DATA below:

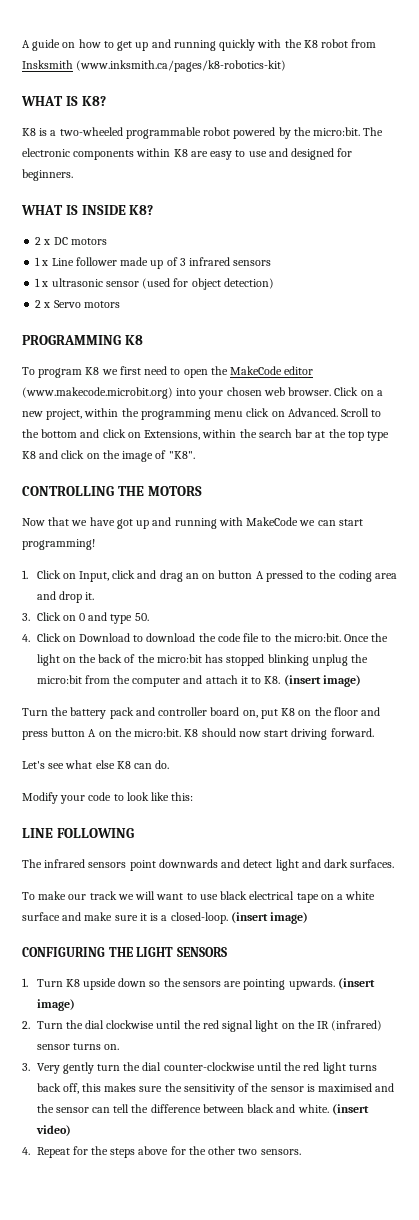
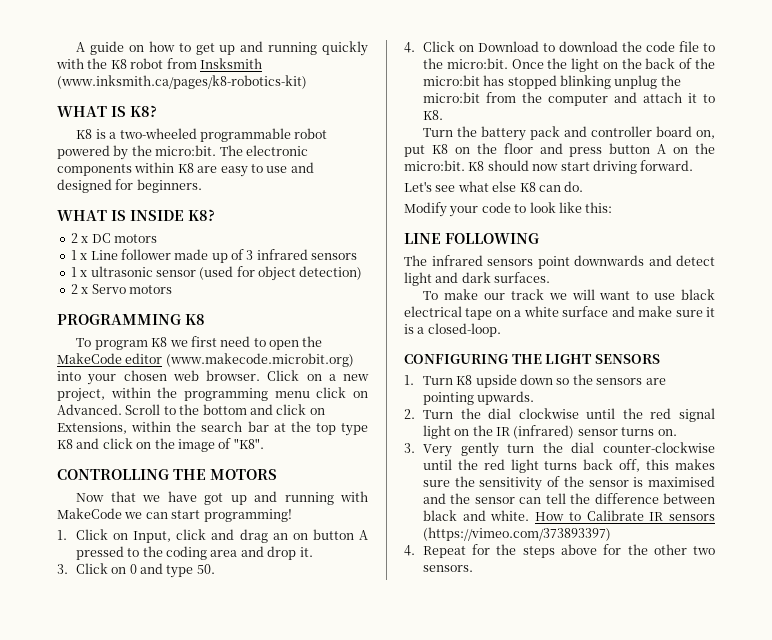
[283,675,361,687] (insert image) -> (443, 115) none
[230,912,309,924] (insert image) -> (501, 330) none
[337,978,375,989] [36,999,75,1011] (insert image) -> (535, 398) none
[331,1104,369,1115] [35,1125,71,1136] (insert video) -> [535,510,715,521] [422,527,611,541] How to Calibrate IR sensors (https://vimeo.com/373893397)

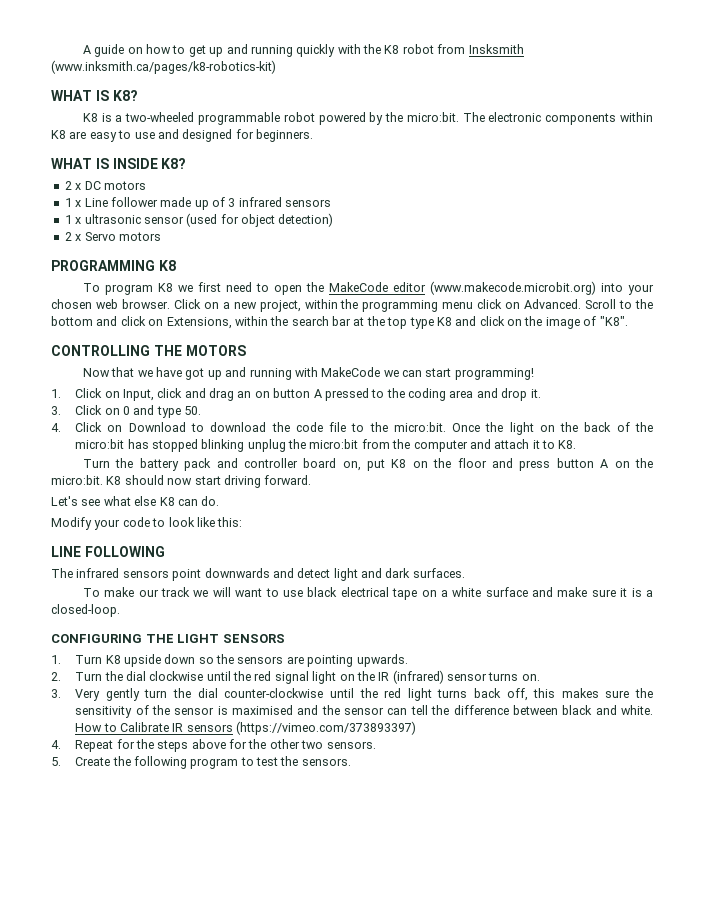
(473, 568) none -> [51,756,351,769] // 5. Create the following program to test the sensors.

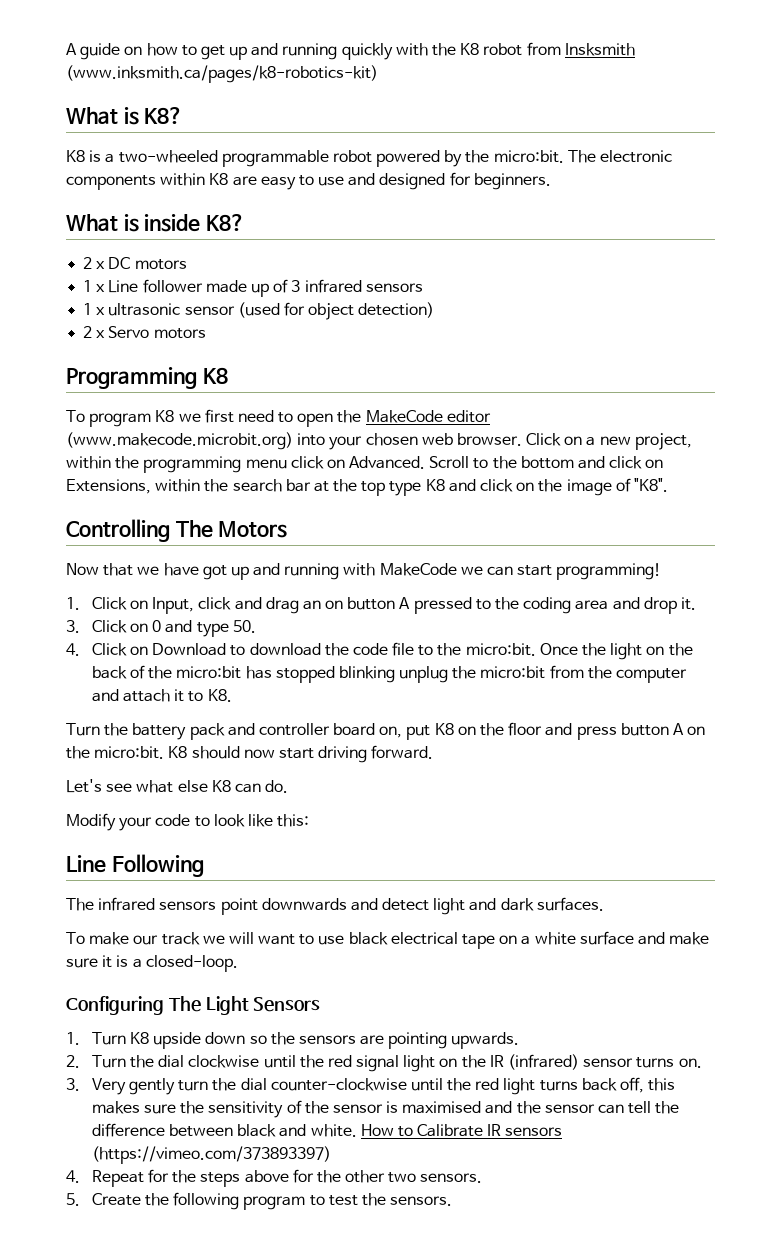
[51,90,109,101] WHAT IS -> [66,107,139,125] What is
[51,158,158,169] WHAT IS INSIDE -> [66,214,201,232] What is inside
[51,260,155,271] PROGRAMMING -> [66,367,197,389] Programming
[51,345,246,356] CONTROLLING THE MOTORS -> [66,519,288,542] Controlling The Motors
[51,546,165,557] LINE FOLLOWING -> [66,854,204,877] Line Following
[51,634,285,643] CONFIGURING THE LIGHT SENSORS -> [66,996,320,1015] Configuring The Light Sensors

End of DATA.

Only the lines from the one containing "[51,260,155,271] PROGRAMMING ->" through the final line above should be duplicated, exactly as they stand.

[51,260,155,271] PROGRAMMING -> [66,367,197,389] Programming
[51,345,246,356] CONTROLLING THE MOTORS -> [66,519,288,542] Controlling The Motors
[51,546,165,557] LINE FOLLOWING -> [66,854,204,877] Line Following
[51,634,285,643] CONFIGURING THE LIGHT SENSORS -> [66,996,320,1015] Configuring The Light Sensors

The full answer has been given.